Foxes are small-to-medium-sized, omnivorous mammals belonging to several genera of the family Canidae. Foxes are slightly smaller than a medium-size domestic dog, with a flattened skull, upright triangular ears, a pointed, slightly upturned snout, and a long bushy tail (or brush).

Twelve species belong to the monophyletic group of Vulpes genus of "true foxes". Approximately another 25 current or extinct species are always or at times called foxes; these foxes are either part of the paraphyletic group of the South American foxes, or of the outlying group, which consists of bat-eared fox, grey fox, and island fox. Foxes are found on every continent except Antarctica. By far the most common and widespread species of fox is the red fox (Vulpes vulpes) with about 47 recognised subspecies. The global distribution of foxes, together with their widespread reputation for cunning, has contributed to their prominence in popular culture and folklore in a large number of societies around the world. The hunting of foxes with packs of hounds, long an established pursuit in Europe, especially in the British Isles, was exported by European settlers to various parts of the New World.

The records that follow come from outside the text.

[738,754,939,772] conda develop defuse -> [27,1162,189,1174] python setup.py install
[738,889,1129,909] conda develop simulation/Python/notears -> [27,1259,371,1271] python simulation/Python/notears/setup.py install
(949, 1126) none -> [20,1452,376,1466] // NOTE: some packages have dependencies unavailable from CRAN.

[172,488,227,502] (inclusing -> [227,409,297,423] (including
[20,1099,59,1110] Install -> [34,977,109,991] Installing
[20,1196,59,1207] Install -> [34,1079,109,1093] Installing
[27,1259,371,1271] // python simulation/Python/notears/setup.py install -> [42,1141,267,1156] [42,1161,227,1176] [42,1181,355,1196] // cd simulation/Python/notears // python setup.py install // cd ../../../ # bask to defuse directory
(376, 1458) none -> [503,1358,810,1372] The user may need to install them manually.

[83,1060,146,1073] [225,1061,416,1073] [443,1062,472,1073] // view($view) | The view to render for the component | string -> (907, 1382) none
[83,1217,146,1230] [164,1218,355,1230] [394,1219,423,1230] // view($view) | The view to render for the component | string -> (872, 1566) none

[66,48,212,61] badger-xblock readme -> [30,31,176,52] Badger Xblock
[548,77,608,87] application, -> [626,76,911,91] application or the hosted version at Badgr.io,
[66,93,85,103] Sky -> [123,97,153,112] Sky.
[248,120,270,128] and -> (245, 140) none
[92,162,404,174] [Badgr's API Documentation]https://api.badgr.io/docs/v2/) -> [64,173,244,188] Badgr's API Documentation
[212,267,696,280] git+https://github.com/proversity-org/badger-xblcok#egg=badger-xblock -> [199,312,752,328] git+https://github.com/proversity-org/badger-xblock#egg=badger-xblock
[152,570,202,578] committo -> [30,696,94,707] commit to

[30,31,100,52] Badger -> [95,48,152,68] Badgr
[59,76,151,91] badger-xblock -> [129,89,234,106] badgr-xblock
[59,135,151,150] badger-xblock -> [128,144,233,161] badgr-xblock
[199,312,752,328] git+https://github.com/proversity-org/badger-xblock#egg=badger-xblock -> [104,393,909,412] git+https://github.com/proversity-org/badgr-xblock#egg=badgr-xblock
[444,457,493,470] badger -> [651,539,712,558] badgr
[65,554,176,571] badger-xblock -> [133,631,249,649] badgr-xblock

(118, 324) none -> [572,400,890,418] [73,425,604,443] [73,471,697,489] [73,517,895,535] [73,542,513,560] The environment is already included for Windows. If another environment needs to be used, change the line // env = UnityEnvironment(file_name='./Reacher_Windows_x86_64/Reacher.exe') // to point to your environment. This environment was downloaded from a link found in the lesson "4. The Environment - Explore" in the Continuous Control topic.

The word fox comes from Old English, which derived from Proto-Germanic *fuhsaz. This in turn derives from Proto-Indo-European *puḱ-, meaning ’thick-haired; tail’. Male foxes are known as dogs, tods or reynards, females as vixens, and young as cubs, pups, or kits, though the latter name isn't to be confused with a distinct species called kit foxes. A group of foxes is referred to as a skulk, leash, or earth.


General morphology

Foxes are generally smaller than additional members of the family Canidae such as wolves, jackals, and domestic dogs. For example, in the largest species, the red fox, males weigh on average between 4.1 and 8.7 kg (9.0 and 19.2 lb), while the smallest species, the fennec fox, weighs just 0.7 to 1.6 kg (1.5 to 3.5 lb). Fox-like features typically include a triangular face, pointed ears, an elongated rostrum, and a bushy tail. Foxes are digitigrade, and thus, walk on their toes. Unlike their dog relatives, foxes have partially retractable claws. Fox vibrissae, or whiskers, are black. The whiskers on the muzzle, mystaciae vibrissae, average 100-110mm long, while the whiskers everywhere else on the head average to be shorter in length. Whiskers (carpal vibrissae) are additionally found on the forelimbs and average to be 40mm long, pointing downward and backward. Other physical characteristics vary according to habitat and its adaptive significance.


Fox species differ in fur color, length, and density. Coat colours range from pearly white to black and white to black flecked with white or grey on the underside. Fennec foxes (and additional species of fox adapted to life in the desert, such as kit foxes), for example, have large ears and short fur to aid in keeping the body cool. Arctic foxes, on the additional hand, have tiny ears and short limbs as well as thick, insulating fur, which aid in keeping the body warm. Red foxes, by contrast, have a typical auburn pelt, the tail normally ending with white marking. A fox's coat colour and texture might vary due to the change in seasons; fox pelts are richer and denser in the colder months and lighter in the warmer months. To get rid of the dense winter coat, foxes moult once a year around April; the process begins from the feet, up the legs, and then along the back. Coat colour might additionally change as the individual ages.


A fox's dentition, like all additional canids, is I 3/3, C 1/1, PM 4/4, M 3/2 = 42. (Bat-eared foxes have six additional molars, totaling in 48 teeth.) Foxes have pronounced carnassial pairs, which is characteristic of a carnivore. These pairs consist of the upper premolar and the lower first molar, and work together to shear tough material like flesh. Foxes' canines are pronounced, additionally characteristic of a carnivore, and are excellent in gripping prey.


Arctic fox curled up in snow

In the wild, the typical lifespan of a fox is one to three years, although individuals might live up to ten years. Unlike a large number of canids, foxes aren't always pack animals. Typically, they live in small family groups, but a few (Arctic foxes) are known to be solitary.

Foxes are omnivores. The diet of foxes is largely made up of invertebrates such as insects, and small vertebrates such as reptiles and birds, and can include eggs and plants. Many species are generalist predators, but a few (such as the crab-eating fox) have more specialised diets. Most species of fox consume around 1 kg (2.2 lb) of food every day. Foxes cache excess food, burying it for later consumption, usually under leaves, snow, or soil. Foxes tend to use a pouncing technique where they crouch down to camouflage themselves in the terrain, then using their hind legs, leap up with great force to land on top of their targeted prey. Using their pronounced canine teeth, foxes grip on to their prey's neck and either shake until the prey is dead, or until the animal can be disemboweled.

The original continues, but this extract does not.